For the records below, please print exactly and only the lines from the one with "μία φορά την ημέρα." down to the one with "- 11 | As a", both ends included, omitting the pictures.

Data for this exercise:
+--
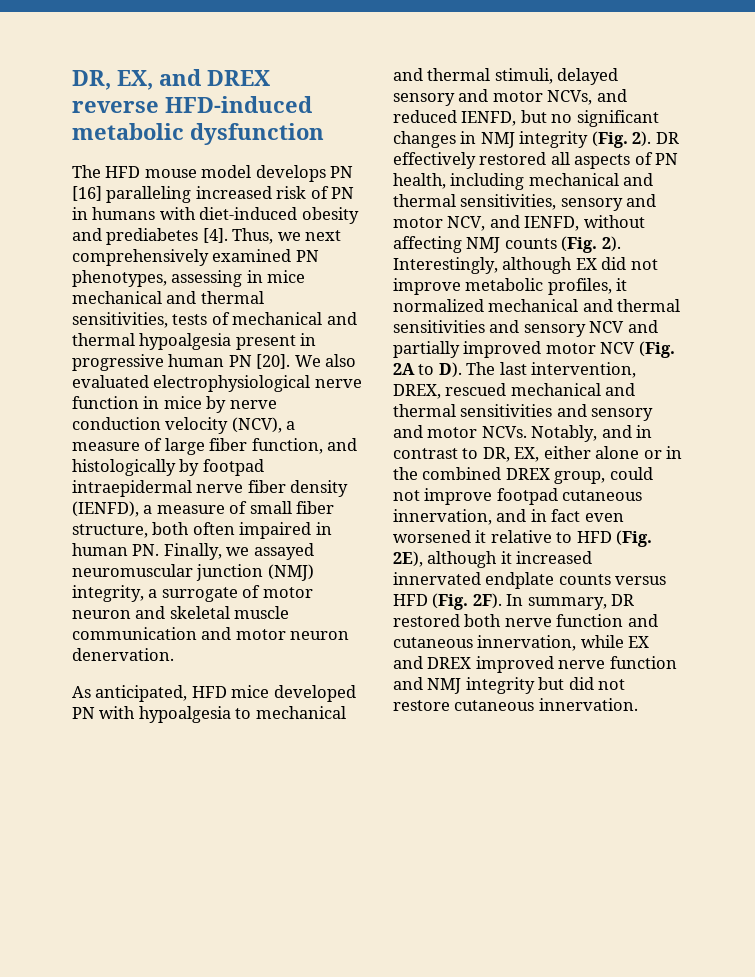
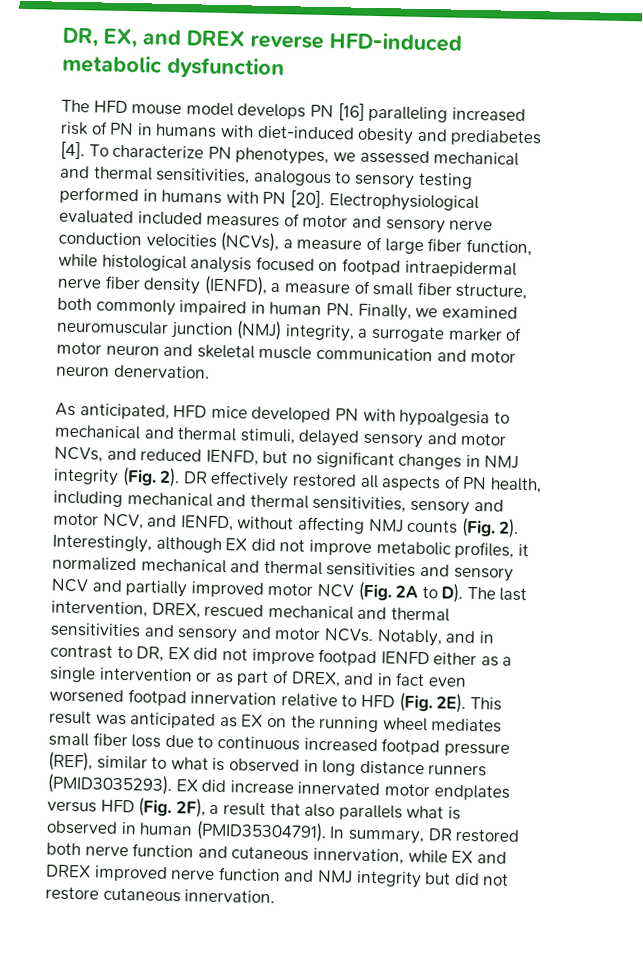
- Thus, we next comprehensively examined PN phenotypes, assessing in mice mechanical and thermal sensitivities, tests of mechanical and thermal hypoalgesia present in progressive human PN [20]. We also evaluated electrophysiological nerve function in mice by nerve conduction velocity (NCV), a measure of large fiber function, and histologically by footpad intraepidermal nerve fiber density (IENFD), a measure of small fiber structure, both often impaired in human PN. Finally, we assayed neuromuscular junction (NMJ) integrity, a surrogate of motor neuron and skeletal muscle communication and motor neuron denervation.
+ To characterize PN phenotypes, we assessed mechanical and thermal sensitivities, analogous to sensory testing performed in humans with PN [20]. Electrophysiological evaluated included measures of motor and sensory nerve conduction velocities (NCVs), a measure of large fiber function, while histological analysis focused on footpad intraepidermal nerve fiber density (IENFD), a measure of small fiber structure, both commonly impaired in human PN. Finally, we examined neuromuscular junction (NMJ) integrity, a surrogate marker of motor neuron and skeletal muscle communication and motor neuron denervation.
- Notably, and in contrast to DR, EX, either alone or in the combined DREX group, could not improve footpad cutaneous innervation, and in fact even worsened it relative to HFD (Fig. 2E), although it increased innervated endplate counts versus HFD (Fig. 2F).
+ Notably, and in contrast to DR, EX did not improve footpad IENFD either as a single intervention or as part of DREX, and in fact even worsened footpad innervation relative to HFD (Fig. 2E). This result was anticipated as EX on the running wheel mediates small fiber loss due to continuous increased footpad pressure (REF), similar to what is observed in long distance runners (PMID3035293). EX did increase innervated motor endplates versus HFD (Fig. 2F), a result that also parallels what is observed in human (PMID35304791).

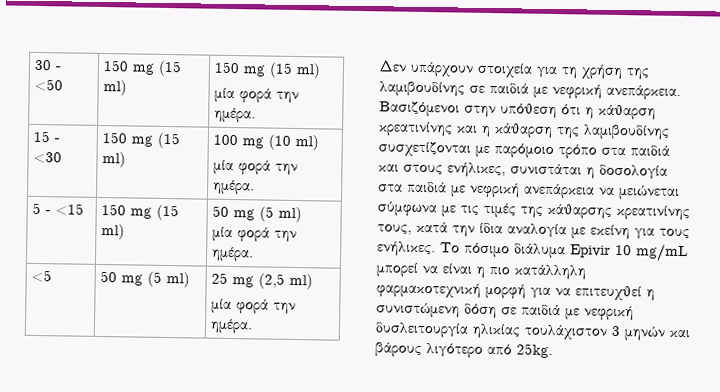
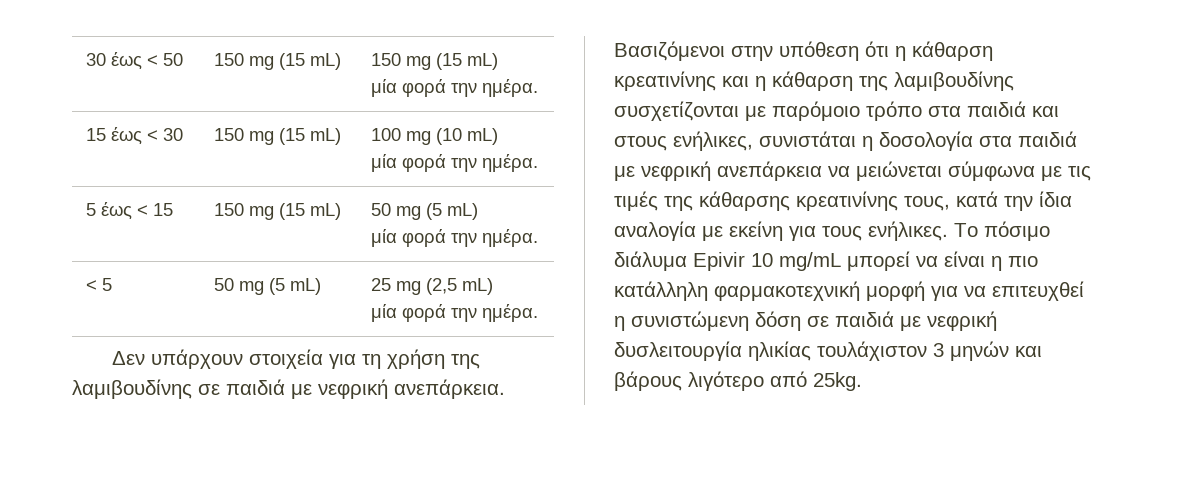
- 30 - <50 | 150 mg (15 ml) | 150 mg (15 ml)
+ 30 έως < 50 | 150 mg (15 mL) | 150 mg (15 mL)
- 15 - <30 | 150 mg (15 ml) | 100 mg (10 ml)
+ 15 έως < 30 | 150 mg (15 mL) | 100 mg (10 mL)
- 5 - <15 | 150 mg (15 ml) | 50 mg (5 ml)
+ 5 έως < 15 | 150 mg (15 mL) | 50 mg (5 mL)
  μία φορά την ημέρα.
- <5 | 50 mg (5 ml) | 25 mg (2,5 ml)
+ < 5 | 50 mg (5 mL) | 25 mg (2,5 mL)

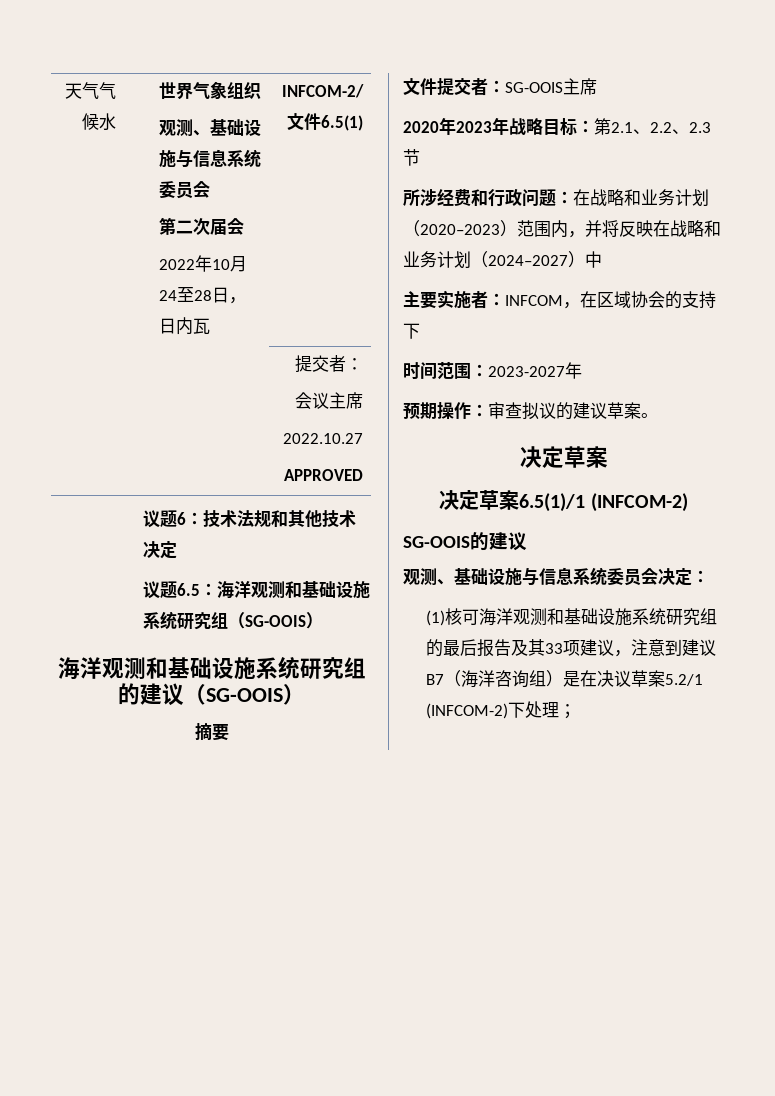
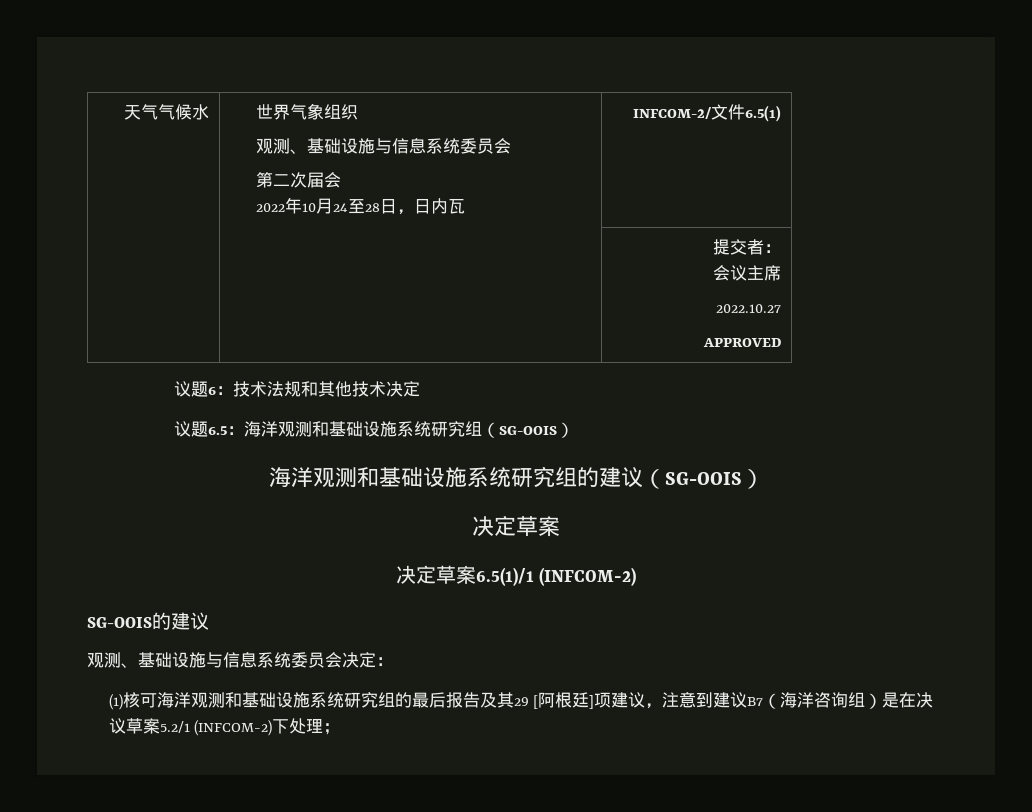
- 摘要
- 文件提交者：SG-OOIS主席
- 2020年2023年战略目标：第2.1、2.2、2.3节
- 所涉经费和行政问题：在战略和业务计划（2020–2023）范围内，并将反映在战略和业务计划（2024–2027）中
- 主要实施者：INFCOM，在区域协会的支持下
- 时间范围：2023-2027年
- 预期操作：审查拟议的建议草案。
- (1)核可海洋观测和基础设施系统研究组的最后报告及其33项建议，注意到建议B7（海洋咨询组）是在决议草案5.2/1 (INFCOM-2)下处理；
+ (1)核可海洋观测和基础设施系统研究组的最后报告及其29 [阿根廷]项建议，注意到建议B7（海洋咨询组）是在决议草案5.2/1 (INFCOM-2)下处理；

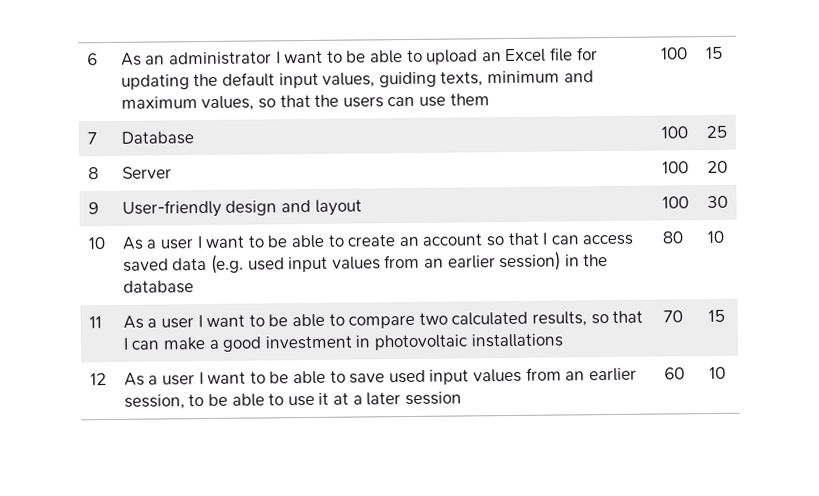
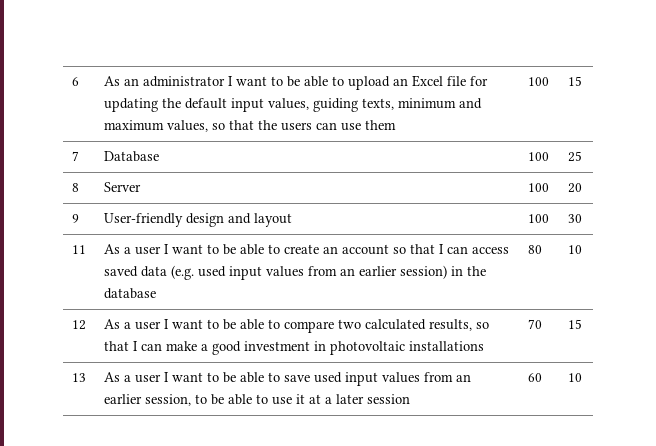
- 10 | As a user I want to be able to create an account so that I can access saved data (e.g. used input values from an earlier session) in the database | 80 | 10
+ 11 | As a user I want to be able to create an account so that I can access saved data (e.g. used input values from an earlier session) in the database | 80 | 10
- 11 | As a user I want to be able to compare two calculated results, so that I can make a good investment in photovoltaic installations | 70 | 15
+ 12 | As a user I want to be able to compare two calculated results, so that I can make a good investment in photovoltaic installations | 70 | 15
- 12 | As a user I want to be able to save used input values from an earlier session, to be able to use it at a later session | 60 | 10
+ 13 | As a user I want to be able to save used input values from an earlier session, to be able to use it at a later session | 60 | 10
+--
Answer for this exercise:
  μία φορά την ημέρα.
- <5 | 50 mg (5 ml) | 25 mg (2,5 ml)
+ < 5 | 50 mg (5 mL) | 25 mg (2,5 mL)

- 摘要
- 文件提交者：SG-OOIS主席
- 2020年2023年战略目标：第2.1、2.2、2.3节
- 所涉经费和行政问题：在战略和业务计划（2020–2023）范围内，并将反映在战略和业务计划（2024–2027）中
- 主要实施者：INFCOM，在区域协会的支持下
- 时间范围：2023-2027年
- 预期操作：审查拟议的建议草案。
- (1)核可海洋观测和基础设施系统研究组的最后报告及其33项建议，注意到建议B7（海洋咨询组）是在决议草案5.2/1 (INFCOM-2)下处理；
+ (1)核可海洋观测和基础设施系统研究组的最后报告及其29 [阿根廷]项建议，注意到建议B7（海洋咨询组）是在决议草案5.2/1 (INFCOM-2)下处理；

- 10 | As a user I want to be able to create an account so that I can access saved data (e.g. used input values from an earlier session) in the database | 80 | 10
+ 11 | As a user I want to be able to create an account so that I can access saved data (e.g. used input values from an earlier session) in the database | 80 | 10
- 11 | As a user I want to be able to compare two calculated results, so that I can make a good investment in photovoltaic installations | 70 | 15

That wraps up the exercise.